Maybe today's politically correct educators would cut the kids a bit of slack if they said they were playing "cowboys 'n' Native Americans."
What explains a lot of what we see today, which politicians and their liberal allies would never condemn, is growing cultural deviancy.
Twenty-nine percent of white children, 53% of Hispanics and 73% of black children are born to unmarried women.
No Dad, Big Problem
The absence of a husband and father from the home is a strong contributing factor to poverty, school failure, crime, drug abuse, emotional disturbance and a host of other social problems.
By the way, the low marriage rate among blacks is relatively new.

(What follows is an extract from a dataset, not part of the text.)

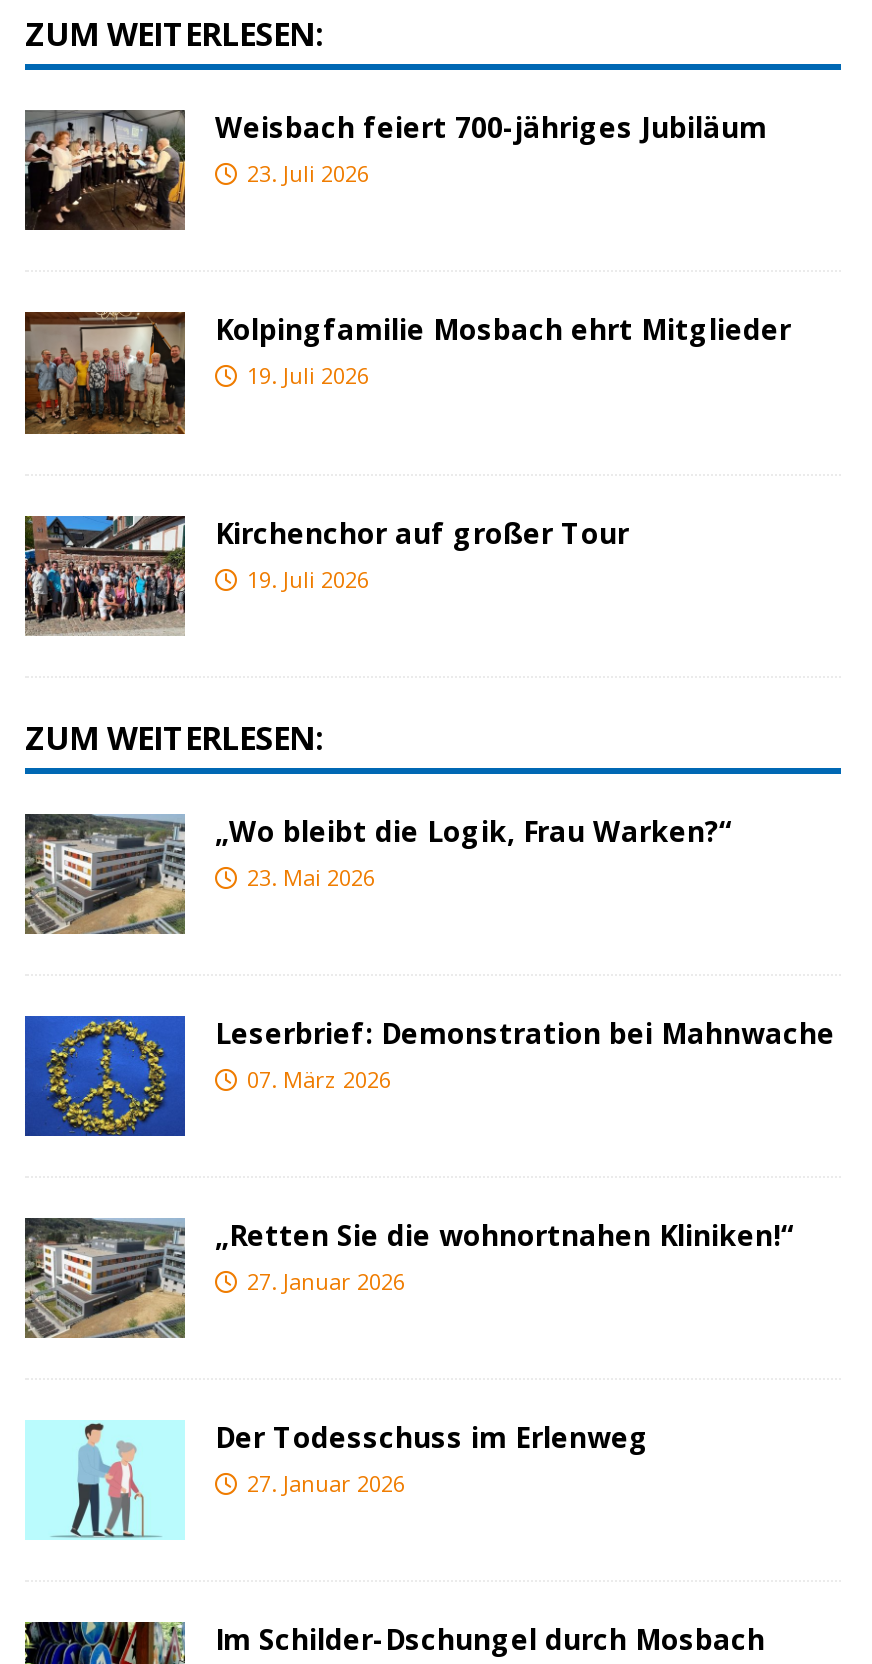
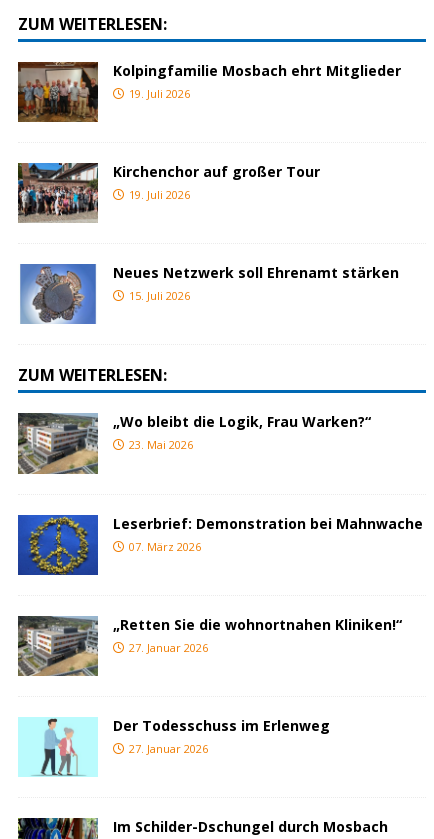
[23,108,767,230] [image] | Weisbach feiert 700-jähriges Jubiläum | 23. Juli 2026 -> none
moved [23,308,791,593] -> [17,60,401,202]: [image] | Kolpingfamilie Mosbach ehrt Mitglieder | 19. Juli 2026 | Kirchenchor auf großer Tour | 19. Juli 2026
none -> [18,263,399,325] [image] | Neues Netzwerk soll Ehrenamt stärken | 15. Juli 2026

Census data show that a slightly higher percentage of black adults had married than white adults from 1890 to 1940. In 2009, the poverty rate among married whites was 3.2%; for blacks, it was 7%, and for Hispanics, it was 13.2%.
The higher poverty rates — 22% for whites, 35.6% for blacks and 37.9% for Hispanics — are among unmarried families.
Other forms of cultural deviancy are found in the kind of music accepted today that advocates killing and rape and other vile acts.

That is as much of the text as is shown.